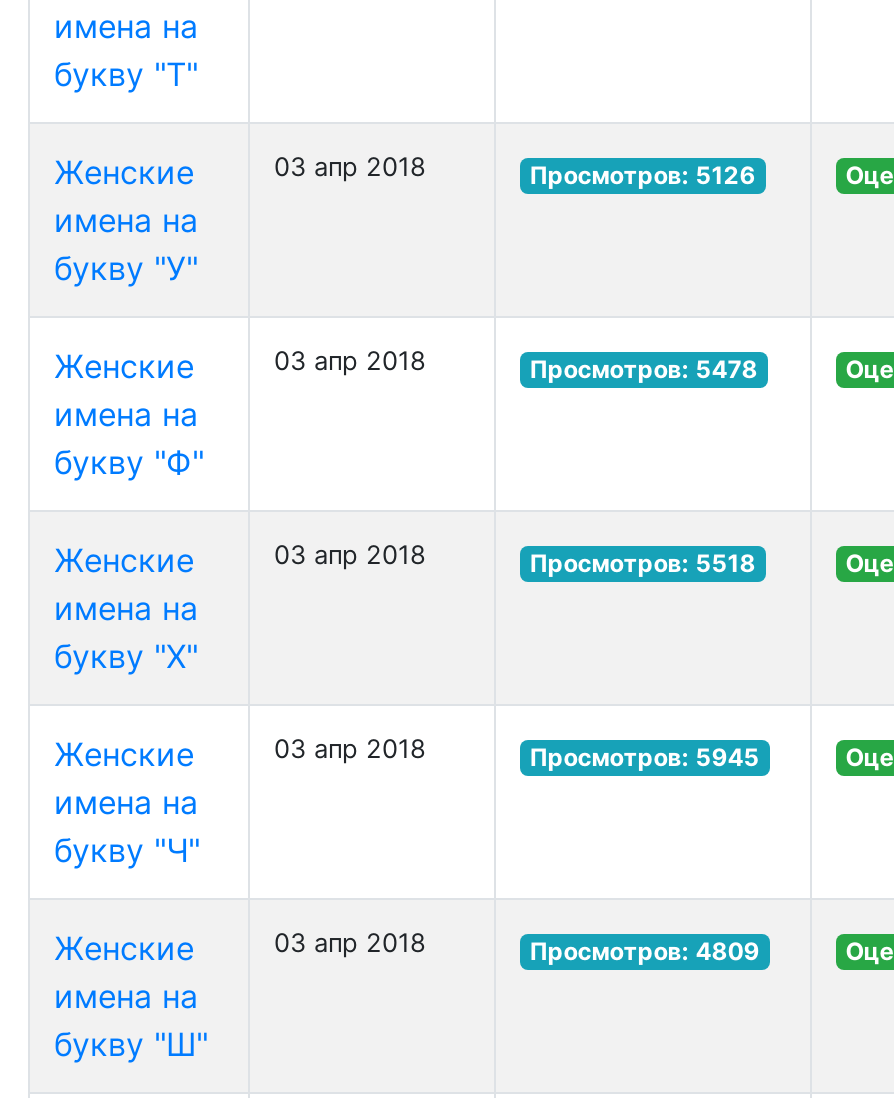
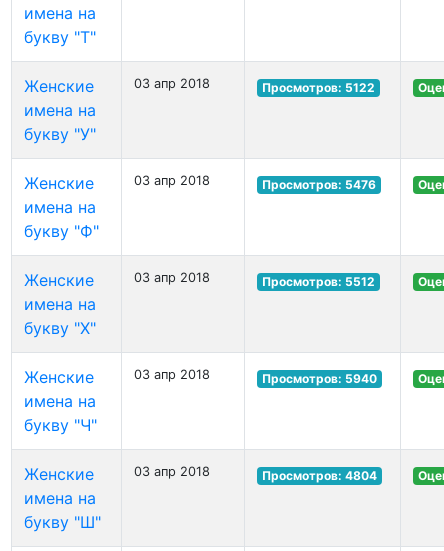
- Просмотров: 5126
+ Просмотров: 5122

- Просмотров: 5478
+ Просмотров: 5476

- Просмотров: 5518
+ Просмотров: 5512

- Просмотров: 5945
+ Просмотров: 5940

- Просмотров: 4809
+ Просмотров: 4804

Action item
Give back the full listing word for word, with the pictures left out.

Reply to the task
- Просмотров: 5126
+ Просмотров: 5122

- Просмотров: 5478
+ Просмотров: 5476

- Просмотров: 5518
+ Просмотров: 5512

- Просмотров: 5945
+ Просмотров: 5940

- Просмотров: 4809
+ Просмотров: 4804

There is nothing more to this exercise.